Problem description :: Copy word for word the lines in the records below, starting at the line with "subtotal: 804.00 -> 849.00" and ending at the line with "Vestido de oración". Skip the pictures.

Data ::
BEGIN

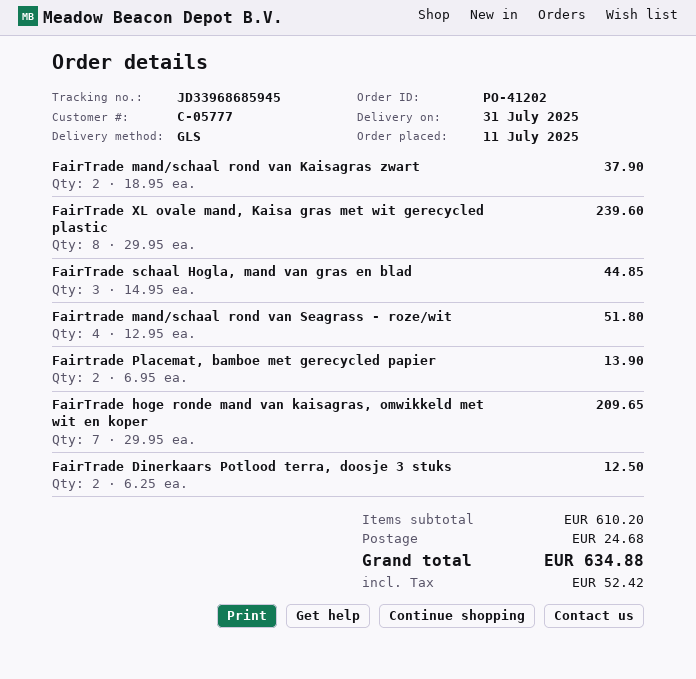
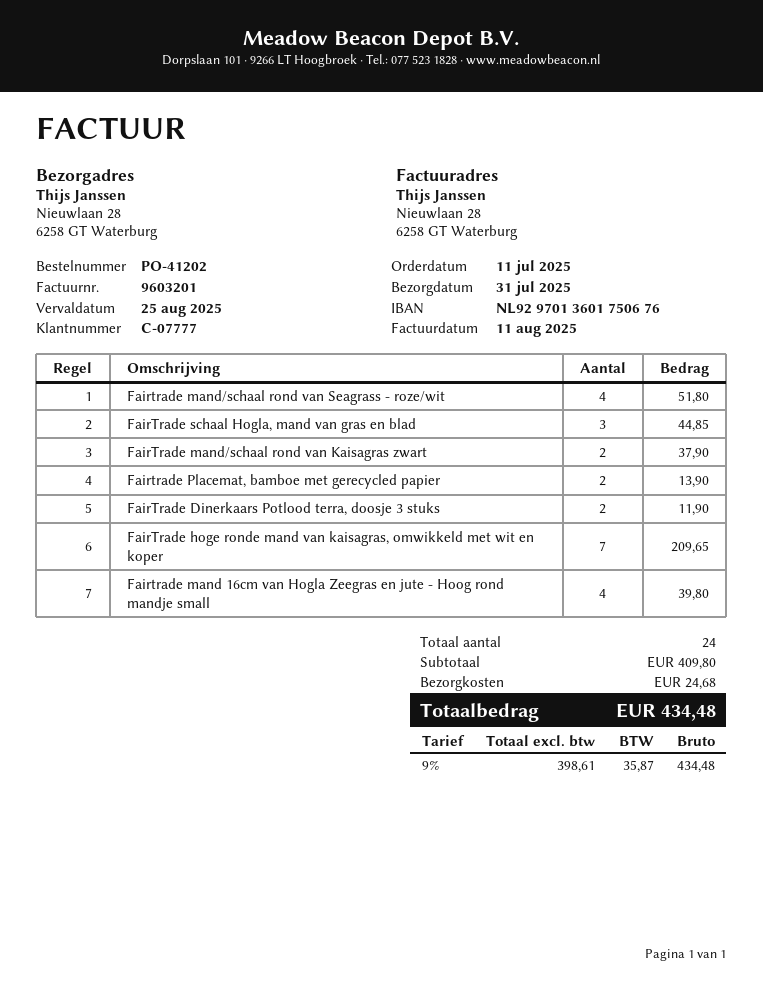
customer number: C-05777 -> C-07777
FairTrade XL ovale mand, Kaisa gras met wit gerecycled plastic: 8 for 239.60 -> none
FairTrade Dinerkaars Potlood terra, doosje 3 stuks: 2 for 12.50 -> 2 for 11.90
Fairtrade mand 16cm van Hogla Zeegras en jute - Hoog rond mandje small: none -> 4 for 39.80
subtotal: 610.20 -> 409.80
tax: 52.42 -> 35.87
total: 634.88 -> 434.48

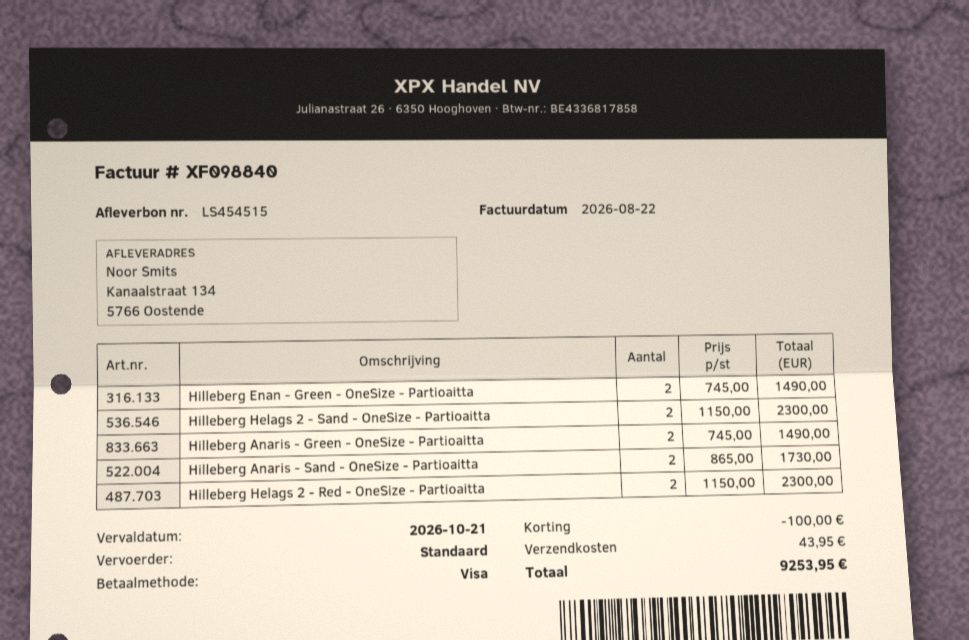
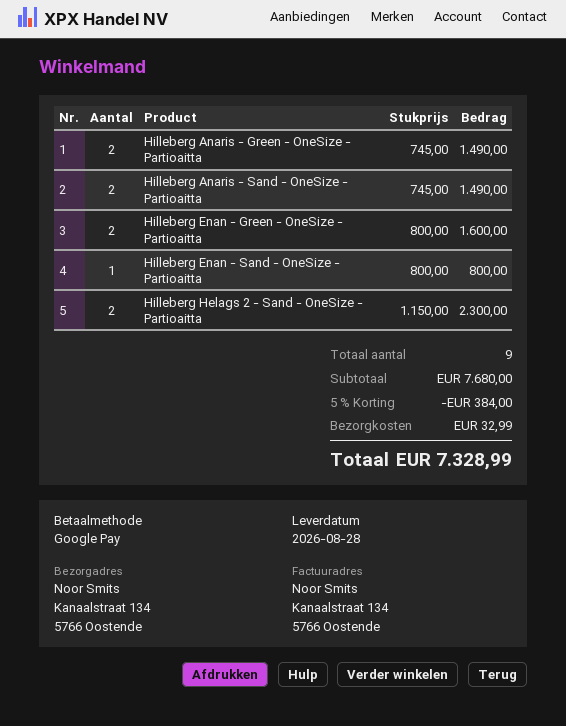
payment method: Visa -> Google Pay
Hilleberg Enan - Green - OneSize - Partioaitta: 2 x 745.00 = 1490.00 -> 2 x 800.00 = 1600.00
Hilleberg Anaris - Sand - OneSize - Partioaitta: 2 x 865.00 = 1730.00 -> 2 x 745.00 = 1490.00
Hilleberg Helags 2 - Red - OneSize - Partioaitta: 2 x 1150.00 = 2300.00 -> none
Hilleberg Enan - Sand - OneSize - Partioaitta: none -> 1 x 800.00 = 800.00
discount: 100.00 -> 384.00
shipping: 43.95 -> 32.99
total: 9253.95 -> 7328.99

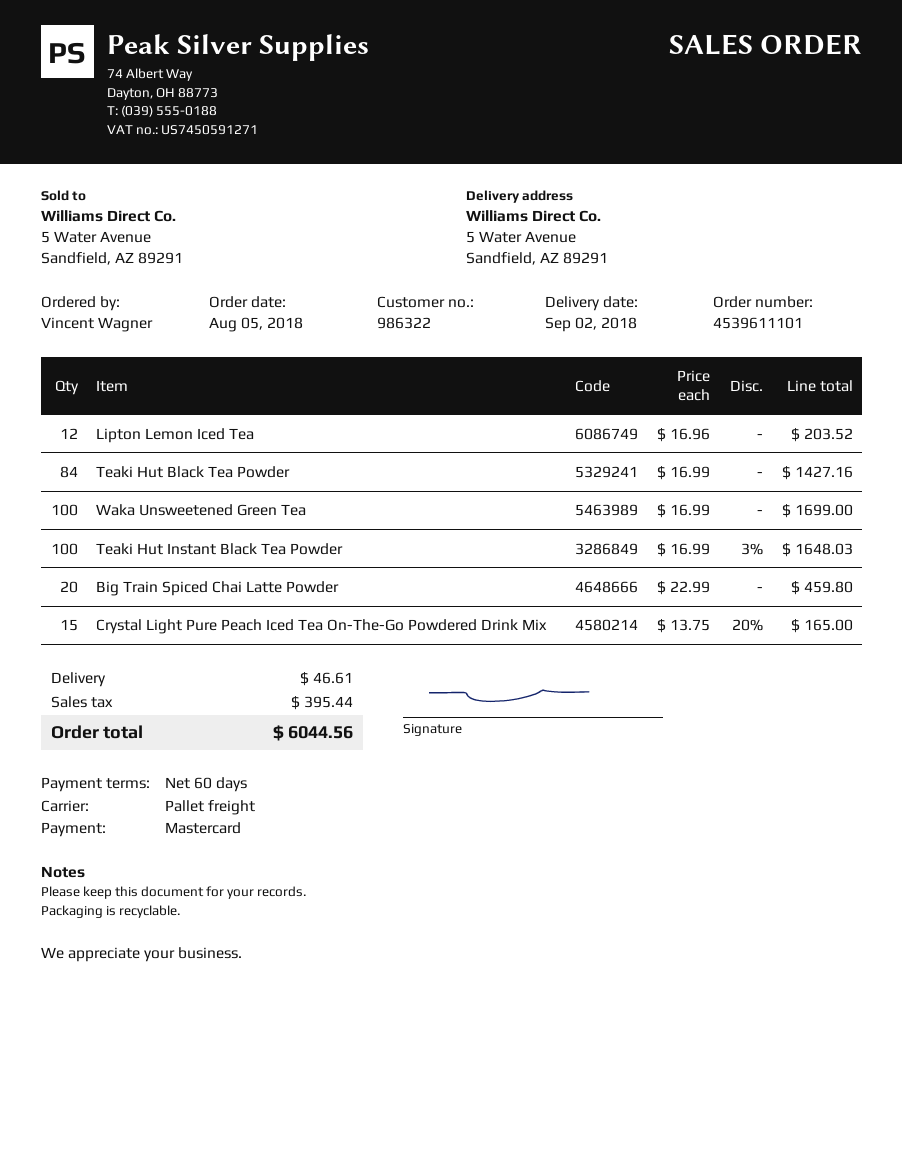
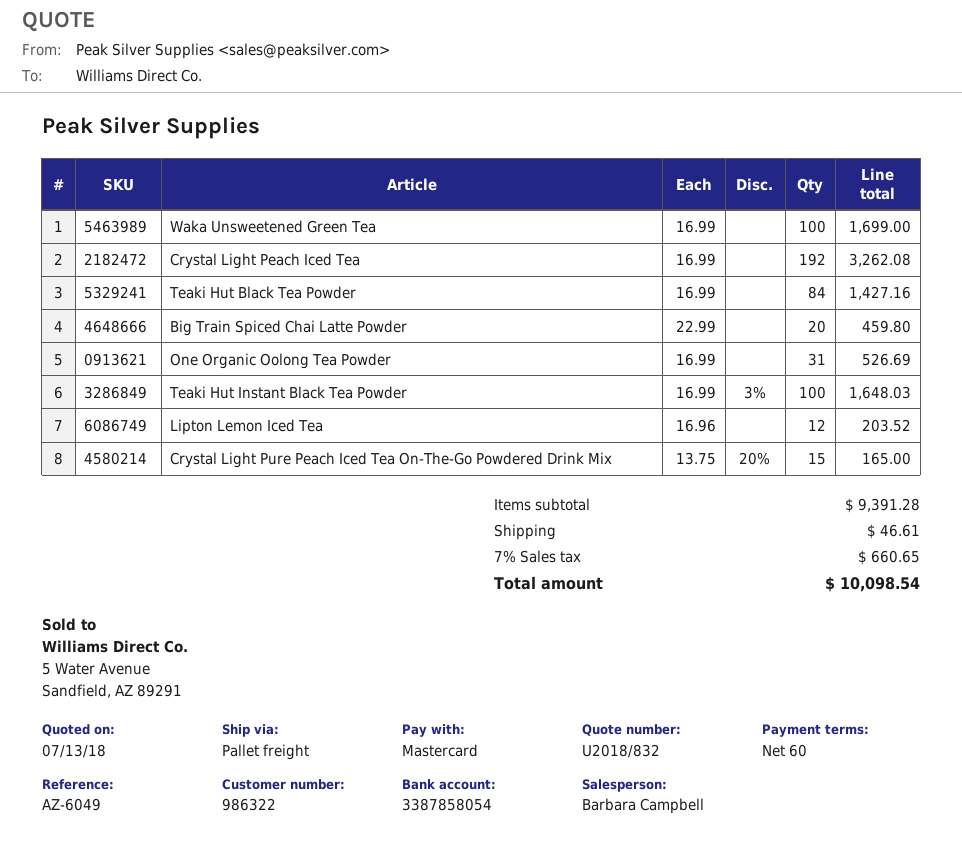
Crystal Light Peach Iced Tea: none -> 192 x 16.99 = 3262.08
One Organic Oolong Tea Powder: none -> 31 x 16.99 = 526.69
tax: 395.44 -> 660.65
total: 6044.56 -> 10098.54

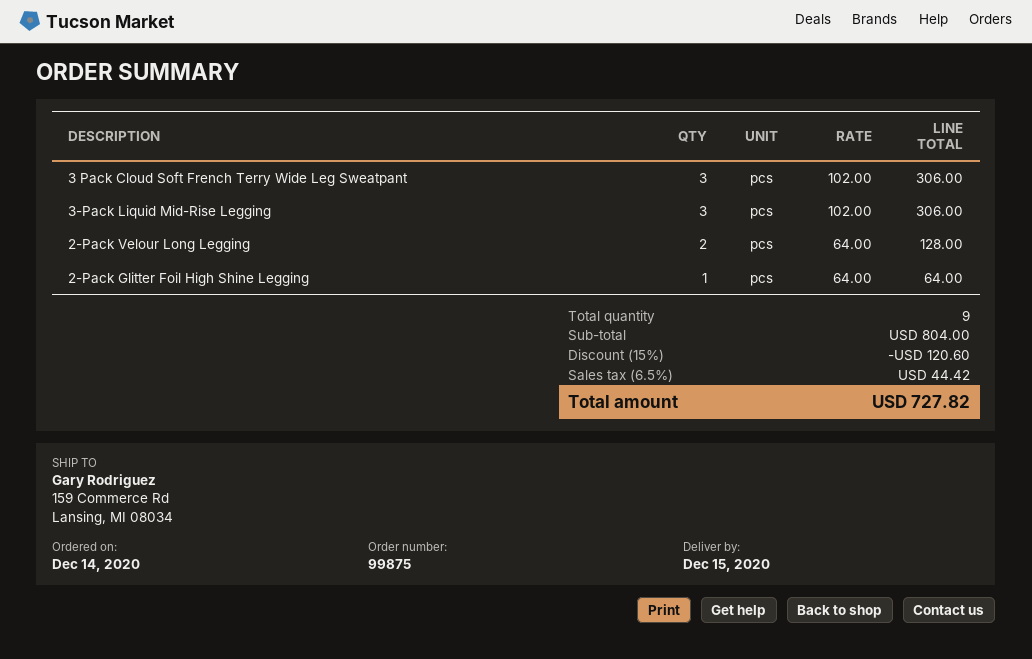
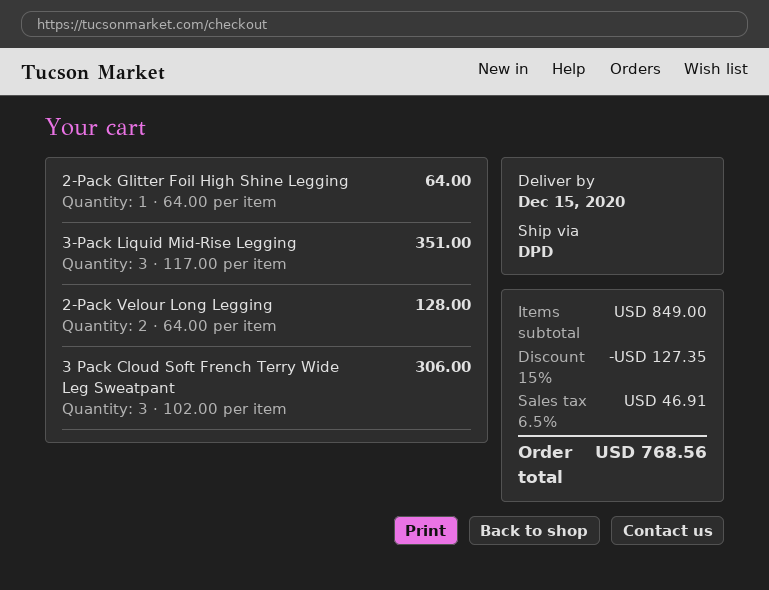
3-Pack Liquid Mid-Rise Legging: 3 x 102.00 = 306.00 -> 3 x 117.00 = 351.00
subtotal: 804.00 -> 849.00
discount: 15% = 120.60 -> 15% = 127.35
tax: 6.5% = 44.42 -> 6.5% = 46.91
total: 727.82 -> 768.56

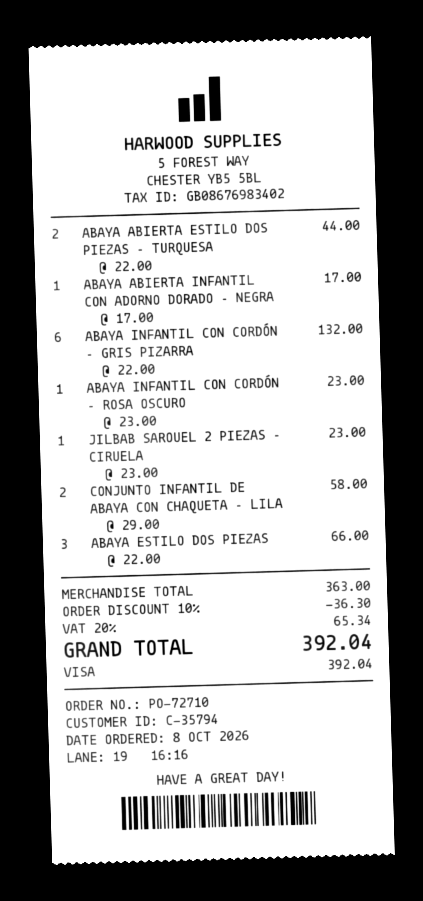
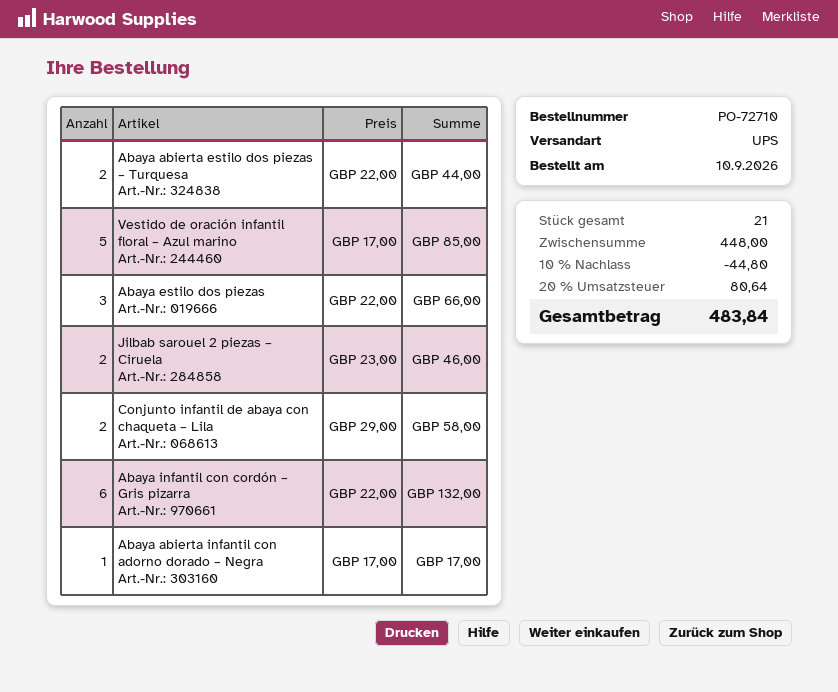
order date: 2026-10-08 -> 2026-09-10
ABAYA INFANTIL CON CORDÓN – ROSA OSCURO: 1 x 23.00 = 23.00 -> none
JILBAB SAROUEL 2 PIEZAS – CIRUELA: 1 x 23.00 = 23.00 -> 2 x 23.00 = 46.00
Vestido de oración infantil floral – Azul marino: none -> 5 x 17.00 = 85.00
subtotal: 363.00 -> 448.00
discount: 10% = 36.30 -> 10% = 44.80
tax: 20% = 65.34 -> 20% = 80.64
total: 392.04 -> 483.84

END

Expected answer ::
subtotal: 804.00 -> 849.00
discount: 15% = 120.60 -> 15% = 127.35
tax: 6.5% = 44.42 -> 6.5% = 46.91
total: 727.82 -> 768.56

order date: 2026-10-08 -> 2026-09-10
ABAYA INFANTIL CON CORDÓN – ROSA OSCURO: 1 x 23.00 = 23.00 -> none
JILBAB SAROUEL 2 PIEZAS – CIRUELA: 1 x 23.00 = 23.00 -> 2 x 23.00 = 46.00
Vestido de oración infantil floral – Azul marino: none -> 5 x 17.00 = 85.00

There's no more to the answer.